Questi boschi sono per lo più di proprietà privata e beni di uso civico; e solo in misura minore, 4.500 ha sui 26.000 e gli oltre 200.00 della MaB, appartengono al demanio pubblico.
E’ evidente che del diverso regime di proprietà è necessario tenere conto sia nelle tecniche e nelle strategie –solo di conservazione - che in quelle di gestione produttiva del bosco.
Il Parco Nazionale gestisce direttamente alcuni boschi demaniali: foresta dell’Ozola e Alta Val Parma; è solo uno degli attori in campo. Altri sono le Regioni, Unioni dei comuni, gli usi civici, i privati proprietari, i consorzi forestali di 1 e 2 grado, gli operatori a vario titolo delle “filiere” più e meno buone del bosco, e ultimo ma non ultimo il vasto pubblico degli utenti delle varie funzioni del bosco, per necessità climatica, ricreativa, ambientale.

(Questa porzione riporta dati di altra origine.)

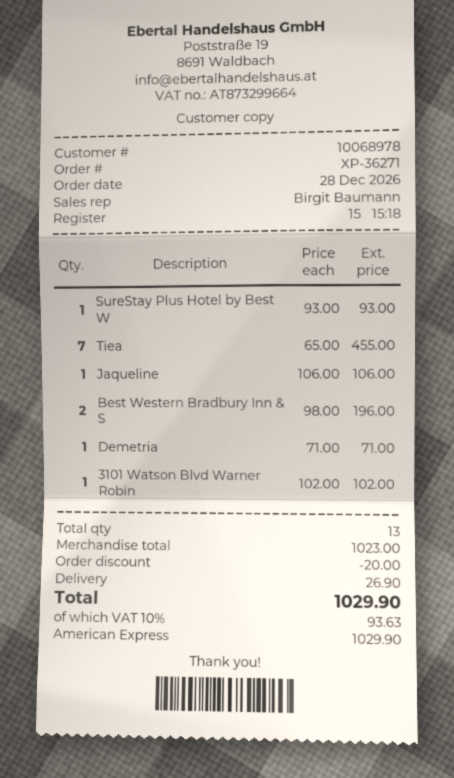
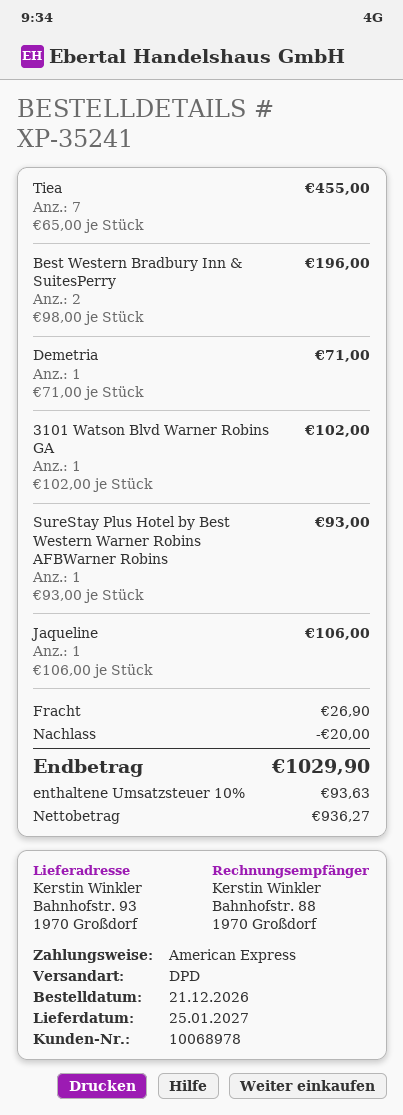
order number: XP-36271 -> XP-35241
order date: 2026-12-28 -> 2026-12-21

Veniamo tutti, nel nostro Appennino, da un lungo periodo di “abbandono”, nel senso di attenzione scarsa e residuale e anche di non uso dei boschi. Ciò che ha da un lato permesso a una giovane foresta appenninica di crescere ed espandersi,talora a macchia d’ olio, su terreni un tempo di pascoli e coltivazioni.
Questo lungo tempo non ha consentito di far crescere parimenti – anzi ha fatto decadere – le “culture del bosco”: sia nel senso della conoscenza dei valori naturali di enorme interesse generale, accresciuti oggi in tempi di cambiamenti climatici, sia nel senso di maturazione e innovazione di modalità e filiere di utilizzo economico efficiente e sostenibile del bosco come risorsa.
In sintesi oggi abbiamo molti boschi, di non grandissimo valore, relativamente giovani, spesso mono specie (faggio) e coetanei. Non è il massimo per i valori ambientali e paesistici e neppure per quelli economici essendo lo sfruttamento per il semplice “far legna” quello a minor valore aggiunto sia monetario che occupazionale.
Però non va dimenticato che il segno di gran lunga prevalente degli ultimi decenni è quello di una crescita del patrimonio boschivo. Serve perciò accrescere la cultura della conservazione e anche quella di una gestione economica migliore in tutti i sensi.
Ci sono segnali di impegno e attenzione da molte parti, tra i più nuovi e rilevanti, il risveglio “imprenditoriale” degli usi civici e la costituzione di consorzi forestali di 1° e 2° grado.
E’ in questo quadro che il Parco Nazionale ha discusso, elaborati e recentemente e ufficialmente deciso (consiglio direttivo del 24 settembre scorso) di istituire il nuovo CENTRO UOMINI E FORESTE PER L’APPENNINO.
Sarà un punto di riferimento prima di tutto culturale votato per far crescere la conoscenza, la capacità e la responsabilità di tutti i diversi attori e utenti pubblici e privati. E’ la cosa di cui nel medio lungo termine c’è il più grande bisogno.
Per anni è stato il lupo al centro dell’impegno del servizio di conservazione della natura del Parco. Per i prossimi anni sarà il bosco.
Il nome del centro, che inizia con la parola uomini, conferma e dichiara da subito la consapevolezza che la sostenibilità e la stessa missione di conservazione del Parco, secondo l’approccio Unesco, vanno costruiti prima di tutto “nel cuore e nella mente delle donne e degli uomini”.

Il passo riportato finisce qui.